▶ Data extracts:
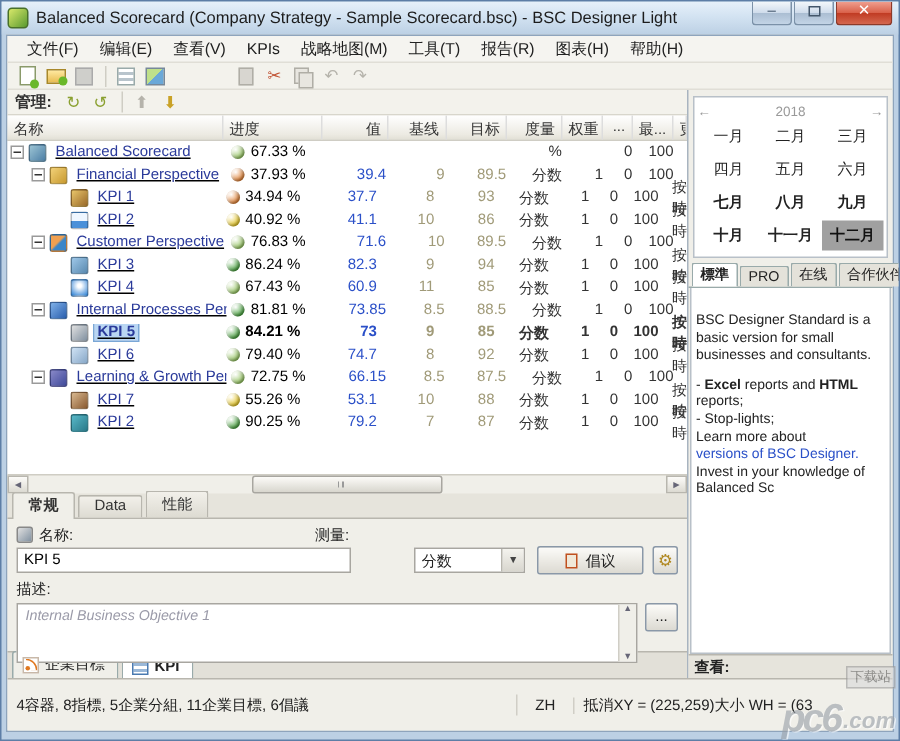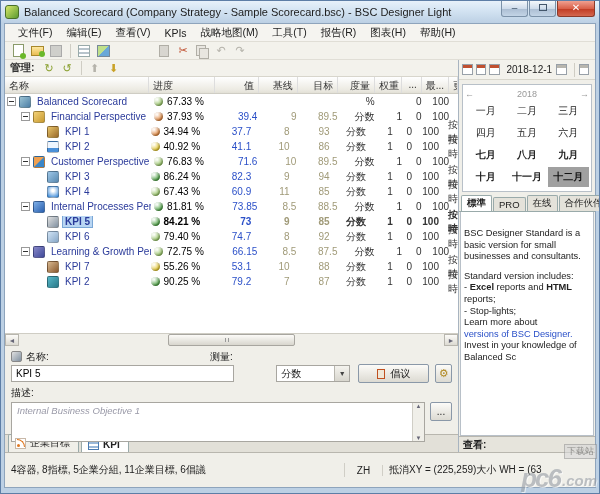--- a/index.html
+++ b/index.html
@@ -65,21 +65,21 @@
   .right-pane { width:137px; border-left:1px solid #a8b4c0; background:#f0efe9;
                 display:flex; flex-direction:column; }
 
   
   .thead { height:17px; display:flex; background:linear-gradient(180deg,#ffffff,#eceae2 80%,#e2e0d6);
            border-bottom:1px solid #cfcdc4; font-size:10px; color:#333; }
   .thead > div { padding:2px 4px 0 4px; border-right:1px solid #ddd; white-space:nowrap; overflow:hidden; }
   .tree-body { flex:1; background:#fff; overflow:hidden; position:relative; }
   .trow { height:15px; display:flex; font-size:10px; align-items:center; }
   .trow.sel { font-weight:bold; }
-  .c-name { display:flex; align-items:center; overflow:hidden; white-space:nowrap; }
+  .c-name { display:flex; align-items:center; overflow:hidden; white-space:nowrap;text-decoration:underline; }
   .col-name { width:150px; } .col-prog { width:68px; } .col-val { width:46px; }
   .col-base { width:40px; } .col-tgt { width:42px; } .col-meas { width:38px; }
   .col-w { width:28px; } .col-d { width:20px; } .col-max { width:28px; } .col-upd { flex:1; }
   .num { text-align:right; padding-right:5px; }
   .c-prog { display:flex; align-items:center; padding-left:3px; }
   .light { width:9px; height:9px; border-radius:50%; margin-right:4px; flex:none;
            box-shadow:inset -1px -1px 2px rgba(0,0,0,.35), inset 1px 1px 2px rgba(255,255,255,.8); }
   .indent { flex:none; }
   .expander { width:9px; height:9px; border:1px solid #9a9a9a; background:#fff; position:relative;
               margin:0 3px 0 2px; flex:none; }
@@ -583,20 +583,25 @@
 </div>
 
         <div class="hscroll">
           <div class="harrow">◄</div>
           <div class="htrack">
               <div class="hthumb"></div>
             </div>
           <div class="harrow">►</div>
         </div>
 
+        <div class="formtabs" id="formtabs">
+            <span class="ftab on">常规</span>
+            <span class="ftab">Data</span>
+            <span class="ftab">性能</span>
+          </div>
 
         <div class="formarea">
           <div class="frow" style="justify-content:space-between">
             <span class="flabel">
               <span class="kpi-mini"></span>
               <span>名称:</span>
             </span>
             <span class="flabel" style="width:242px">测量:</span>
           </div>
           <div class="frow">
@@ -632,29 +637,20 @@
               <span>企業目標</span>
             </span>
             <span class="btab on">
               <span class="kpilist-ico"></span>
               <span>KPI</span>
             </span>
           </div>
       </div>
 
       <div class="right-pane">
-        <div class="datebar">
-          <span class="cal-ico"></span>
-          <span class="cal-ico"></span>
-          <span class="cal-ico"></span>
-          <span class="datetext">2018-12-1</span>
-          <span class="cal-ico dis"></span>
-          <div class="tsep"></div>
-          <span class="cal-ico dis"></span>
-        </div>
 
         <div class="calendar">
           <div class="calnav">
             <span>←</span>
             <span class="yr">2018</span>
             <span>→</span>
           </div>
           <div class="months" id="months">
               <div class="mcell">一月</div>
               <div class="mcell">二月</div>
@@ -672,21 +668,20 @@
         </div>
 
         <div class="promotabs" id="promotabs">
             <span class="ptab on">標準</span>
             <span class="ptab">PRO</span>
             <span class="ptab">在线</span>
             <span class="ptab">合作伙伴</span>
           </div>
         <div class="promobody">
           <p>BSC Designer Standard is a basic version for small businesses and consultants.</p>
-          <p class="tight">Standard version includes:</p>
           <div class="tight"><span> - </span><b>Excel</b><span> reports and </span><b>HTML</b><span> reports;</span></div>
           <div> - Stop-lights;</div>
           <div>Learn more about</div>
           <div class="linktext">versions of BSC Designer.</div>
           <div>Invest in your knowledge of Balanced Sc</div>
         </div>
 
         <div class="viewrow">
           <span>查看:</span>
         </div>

▶ What is needed:
Copy out the entries exactly. No pictures.

▶ Result of this exercise:
--- a/index.html
+++ b/index.html
@@ -65,21 +65,21 @@
   .right-pane { width:137px; border-left:1px solid #a8b4c0; background:#f0efe9;
                 display:flex; flex-direction:column; }
 
   
   .thead { height:17px; display:flex; background:linear-gradient(180deg,#ffffff,#eceae2 80%,#e2e0d6);
            border-bottom:1px solid #cfcdc4; font-size:10px; color:#333; }
   .thead > div { padding:2px 4px 0 4px; border-right:1px solid #ddd; white-space:nowrap; overflow:hidden; }
   .tree-body { flex:1; background:#fff; overflow:hidden; position:relative; }
   .trow { height:15px; display:flex; font-size:10px; align-items:center; }
   .trow.sel { font-weight:bold; }
-  .c-name { display:flex; align-items:center; overflow:hidden; white-space:nowrap; }
+  .c-name { display:flex; align-items:center; overflow:hidden; white-space:nowrap;text-decoration:underline; }
   .col-name { width:150px; } .col-prog { width:68px; } .col-val { width:46px; }
   .col-base { width:40px; } .col-tgt { width:42px; } .col-meas { width:38px; }
   .col-w { width:28px; } .col-d { width:20px; } .col-max { width:28px; } .col-upd { flex:1; }
   .num { text-align:right; padding-right:5px; }
   .c-prog { display:flex; align-items:center; padding-left:3px; }
   .light { width:9px; height:9px; border-radius:50%; margin-right:4px; flex:none;
            box-shadow:inset -1px -1px 2px rgba(0,0,0,.35), inset 1px 1px 2px rgba(255,255,255,.8); }
   .indent { flex:none; }
   .expander { width:9px; height:9px; border:1px solid #9a9a9a; background:#fff; position:relative;
               margin:0 3px 0 2px; flex:none; }
@@ -583,20 +583,25 @@
 </div>
 
         <div class="hscroll">
           <div class="harrow">◄</div>
           <div class="htrack">
               <div class="hthumb"></div>
             </div>
           <div class="harrow">►</div>
         </div>
 
+        <div class="formtabs" id="formtabs">
+            <span class="ftab on">常规</span>
+            <span class="ftab">Data</span>
+            <span class="ftab">性能</span>
+          </div>
 
         <div class="formarea">
           <div class="frow" style="justify-content:space-between">
             <span class="flabel">
               <span class="kpi-mini"></span>
               <span>名称:</span>
             </span>
             <span class="flabel" style="width:242px">测量:</span>
           </div>
           <div class="frow">
@@ -632,29 +637,20 @@
               <span>企業目標</span>
             </span>
             <span class="btab on">
               <span class="kpilist-ico"></span>
               <span>KPI</span>
             </span>
           </div>
       </div>
 
       <div class="right-pane">
-        <div class="datebar">
-          <span class="cal-ico"></span>
-          <span class="cal-ico"></span>
-          <span class="cal-ico"></span>
-          <span class="datetext">2018-12-1</span>
-          <span class="cal-ico dis"></span>
-          <div class="tsep"></div>
-          <span class="cal-ico dis"></span>
-        </div>
 
         <div class="calendar">
           <div class="calnav">
             <span>←</span>
             <span class="yr">2018</span>
             <span>→</span>
           </div>
           <div class="months" id="months">
               <div class="mcell">一月</div>
               <div class="mcell">二月</div>
@@ -672,21 +668,20 @@
         </div>
 
         <div class="promotabs" id="promotabs">
             <span class="ptab on">標準</span>
             <span class="ptab">PRO</span>
             <span class="ptab">在线</span>
             <span class="ptab">合作伙伴</span>
           </div>
         <div class="promobody">
           <p>BSC Designer Standard is a basic version for small businesses and consultants.</p>
-          <p class="tight">Standard version includes:</p>
           <div class="tight"><span> - </span><b>Excel</b><span> reports and </span><b>HTML</b><span> reports;</span></div>
           <div> - Stop-lights;</div>
           <div>Learn more about</div>
           <div class="linktext">versions of BSC Designer.</div>
           <div>Invest in your knowledge of Balanced Sc</div>
         </div>
 
         <div class="viewrow">
           <span>查看:</span>
         </div>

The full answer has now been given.